39 A similar position applies with respect to window W1. Although W 1 is not impacted by the shade cloth, it is clear that, at least during the morning hours, such overshadowing as takes place of it comes from a combination of the eaves of the applicants' property and from Trees 6 and 7, being trees that do not constitute a hedge.
40 Whilst in the middle of the day there will be overshadowing of window W1 as a consequence of that window being almost due south of Trees 1 and 2, that shadowing will only occur during a small portion of the day and is not to be accumulated with the shadowing that might fall from Trees 6 and 7 or the eaves of the house or any contribution to overshadowing at any time of the year that might come from deciduous or other trees either on the applicants' property or on the property adjacent to the west of Mr and Mrs Olsson's property. The shadowing from this hedge of W1 cannot be regarded as severe.

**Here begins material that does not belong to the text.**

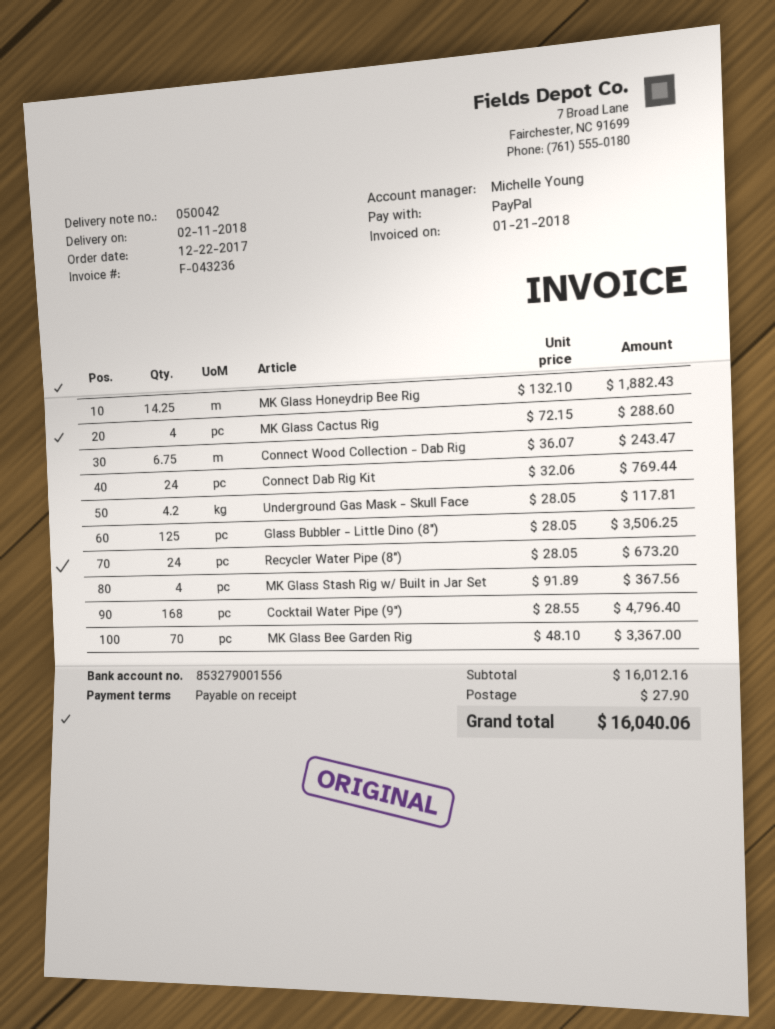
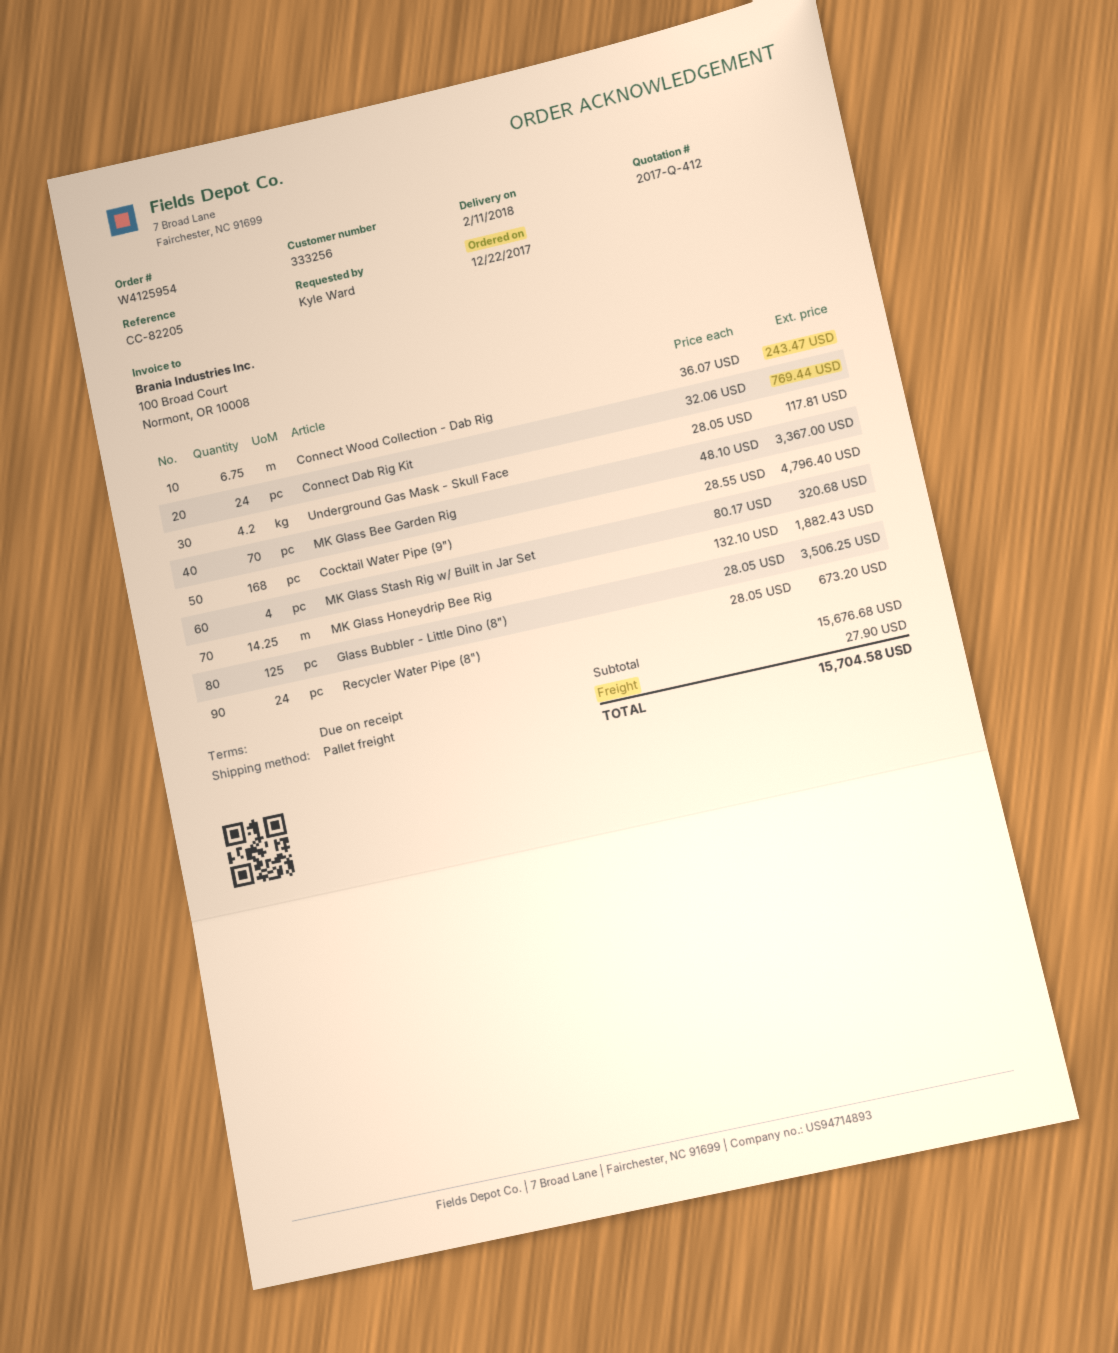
MK Glass Cactus Rig: 4 x 72.15 = 288.60 -> none
MK Glass Stash Rig w/ Built in Jar Set: 4 x 91.89 = 367.56 -> 4 x 80.17 = 320.68
subtotal: 16012.16 -> 15676.68
total: 16040.06 -> 15704.58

41 We are therefore satisfied with respect to all elements of the application pursuant to Part 2A that, although there are hedges that are within the jurisdiction of the Court, there is no obstruction of sunlight to either window on the Hendrys' property that properly meets the test of a severe obstruction of sunlight by a hedge.
42 As a consequence of all of that, the applications under each Part of the Act are dismissed.